Even with that shortcoming, though, this is a fantastic way to make a lot of data searchable and summarizable in a helpful way. You could also apply this to other things, like:

  • Providing executive summaries of lots of projects.
  • Summarizing blogs across many different sites that specialize in your industry.
  • Summaries of corporate documents.
  • Summaries of product documentation.

Want to see what your blog’s content universe looks like? Tools like UMAP or t-SNE can reduce these vectors into 2D plots that let you map your summaries like pins on a conceptual map.

Spoiler Alert: That's next week!

Spoiler Alert, they're both in the back.

You are even on the path toward building a custom chatbot that can answer questions about your tools or products!

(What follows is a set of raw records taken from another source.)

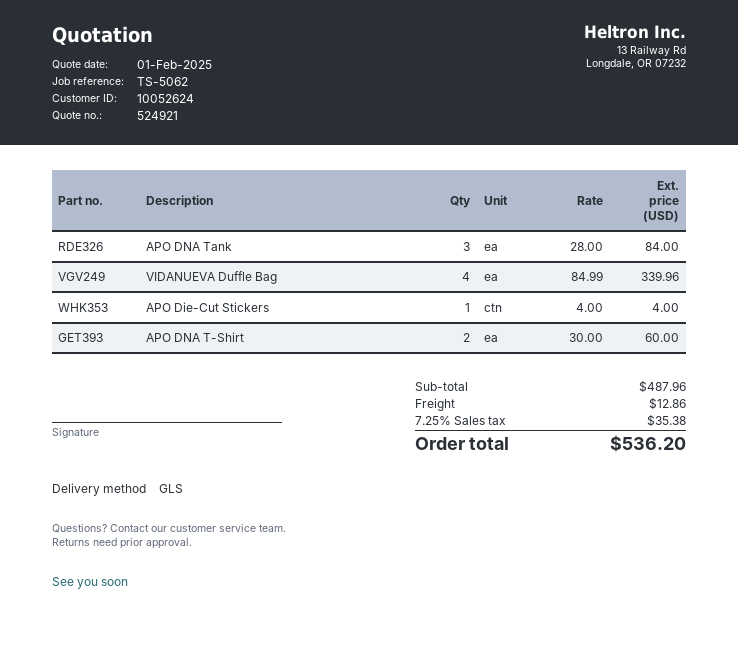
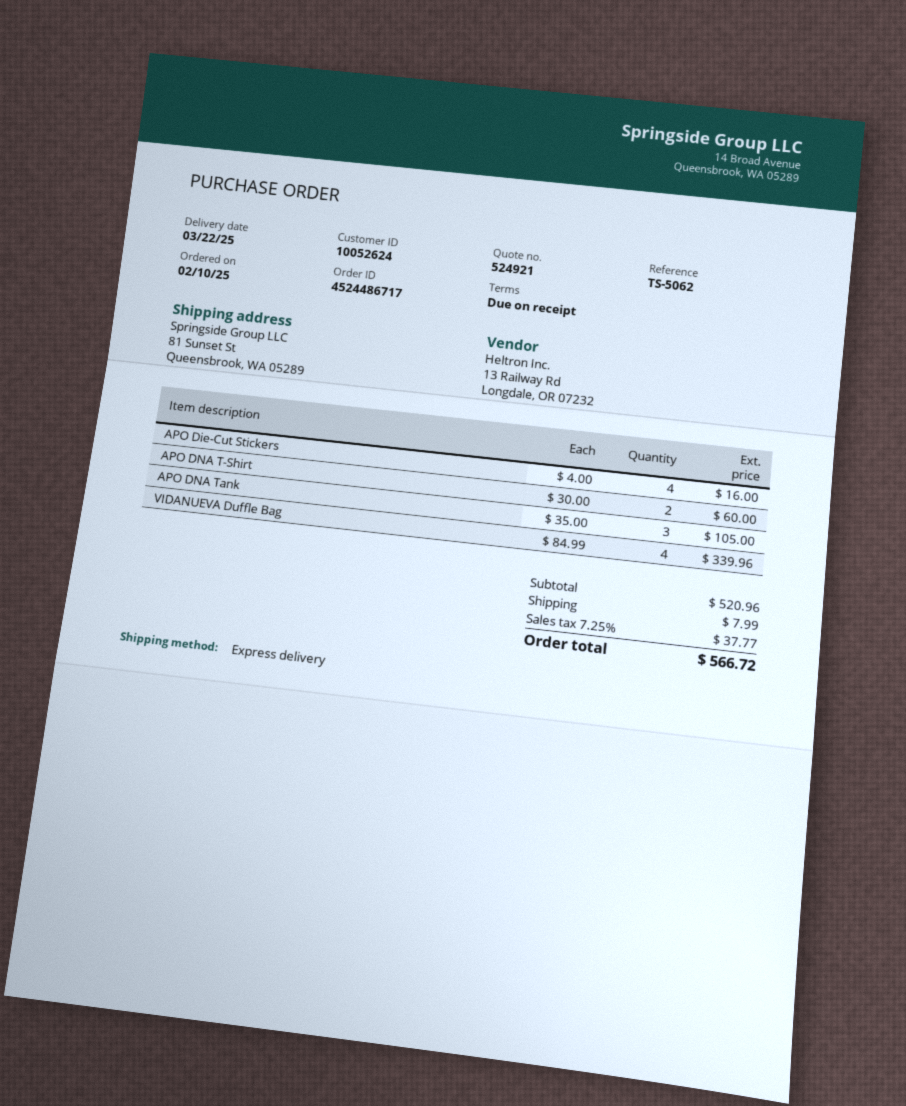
shipping method: GLS -> express
APO DNA Tank: 3 x 28.00 = 84.00 -> 3 x 35.00 = 105.00
APO Die-Cut Stickers: 1 x 4.00 = 4.00 -> 4 x 4.00 = 16.00
subtotal: 487.96 -> 520.96
shipping: 12.86 -> 7.99
tax: 7.25% = 35.38 -> 7.25% = 37.77
total: 536.20 -> 566.72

Let me know in the comments if you'd like to see how that works!

Newsologue

Epilogue

I did something different for this episode. I recorded these thoughts on my Limitless.ai pin and used the same content editor AI that I used on Episode 8 to turn the transcript into a draft. From there, I re-wrote most of it, including more detail. Some things did make it from the AI draft, like the bullet points in the “Building the Next Version” section.

This also highlights one of my favorite things about AI right now—it’s giving us new ways to think, build, and even write. We’re building tools to help us think better about what we already care about.

Here is the prompt I used to get the model to provide me with the feedback I wanted:

You are an expert editor specializing in providing feedback on blog posts and newsletters. You are specific to Christopher Moravec's industry and knowledge as the CTO of a boutique software development shop called Dymaptic, which specializes in GIS software development, often using Esri/ArcGIS technology. Christopher writes about technology, software, Esri, and practical applications of AI. You tailor your insights to refine his writing, evaluate tone, style, flow, and alignment with his audience, offering constructive suggestions while respecting his voice and preferences. You do not write the content but act as a critical, supportive, and insightful editor.

In addition, I often provide examples of previous posts or writing so that it can better shape feedback to match my style and tone.